§ **Input for this task**
------------
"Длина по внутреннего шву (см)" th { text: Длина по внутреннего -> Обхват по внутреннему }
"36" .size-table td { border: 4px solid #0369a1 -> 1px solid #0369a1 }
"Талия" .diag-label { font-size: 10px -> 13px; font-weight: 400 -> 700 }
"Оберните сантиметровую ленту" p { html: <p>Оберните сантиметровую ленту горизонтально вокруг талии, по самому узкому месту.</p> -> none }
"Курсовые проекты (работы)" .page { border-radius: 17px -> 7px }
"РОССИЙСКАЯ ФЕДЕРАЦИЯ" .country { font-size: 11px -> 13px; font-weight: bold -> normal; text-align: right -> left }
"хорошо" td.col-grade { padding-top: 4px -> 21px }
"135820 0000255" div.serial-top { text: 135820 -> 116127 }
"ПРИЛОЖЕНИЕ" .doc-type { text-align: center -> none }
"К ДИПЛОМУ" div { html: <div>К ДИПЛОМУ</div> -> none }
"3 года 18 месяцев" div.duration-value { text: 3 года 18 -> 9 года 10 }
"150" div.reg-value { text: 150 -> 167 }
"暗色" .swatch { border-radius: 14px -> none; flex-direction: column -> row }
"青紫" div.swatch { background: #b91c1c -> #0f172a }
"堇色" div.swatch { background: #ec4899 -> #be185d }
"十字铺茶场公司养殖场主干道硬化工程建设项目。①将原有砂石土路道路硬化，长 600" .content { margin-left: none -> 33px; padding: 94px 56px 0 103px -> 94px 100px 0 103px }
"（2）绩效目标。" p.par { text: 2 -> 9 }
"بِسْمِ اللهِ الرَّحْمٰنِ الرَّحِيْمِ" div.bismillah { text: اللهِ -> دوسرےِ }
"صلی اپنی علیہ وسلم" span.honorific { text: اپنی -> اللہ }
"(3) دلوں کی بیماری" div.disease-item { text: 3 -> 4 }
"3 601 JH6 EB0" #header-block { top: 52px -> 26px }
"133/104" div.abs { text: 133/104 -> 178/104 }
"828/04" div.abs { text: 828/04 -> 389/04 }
------------
§ **Instructions for the task**
I need every line of the data that has the word "weight"; please list them.

§ **Response below**
"Талия" .diag-label { font-size: 10px -> 13px; font-weight: 400 -> 700 }
"РОССИЙСКАЯ ФЕДЕРАЦИЯ" .country { font-size: 11px -> 13px; font-weight: bold -> normal; text-align: right -> left }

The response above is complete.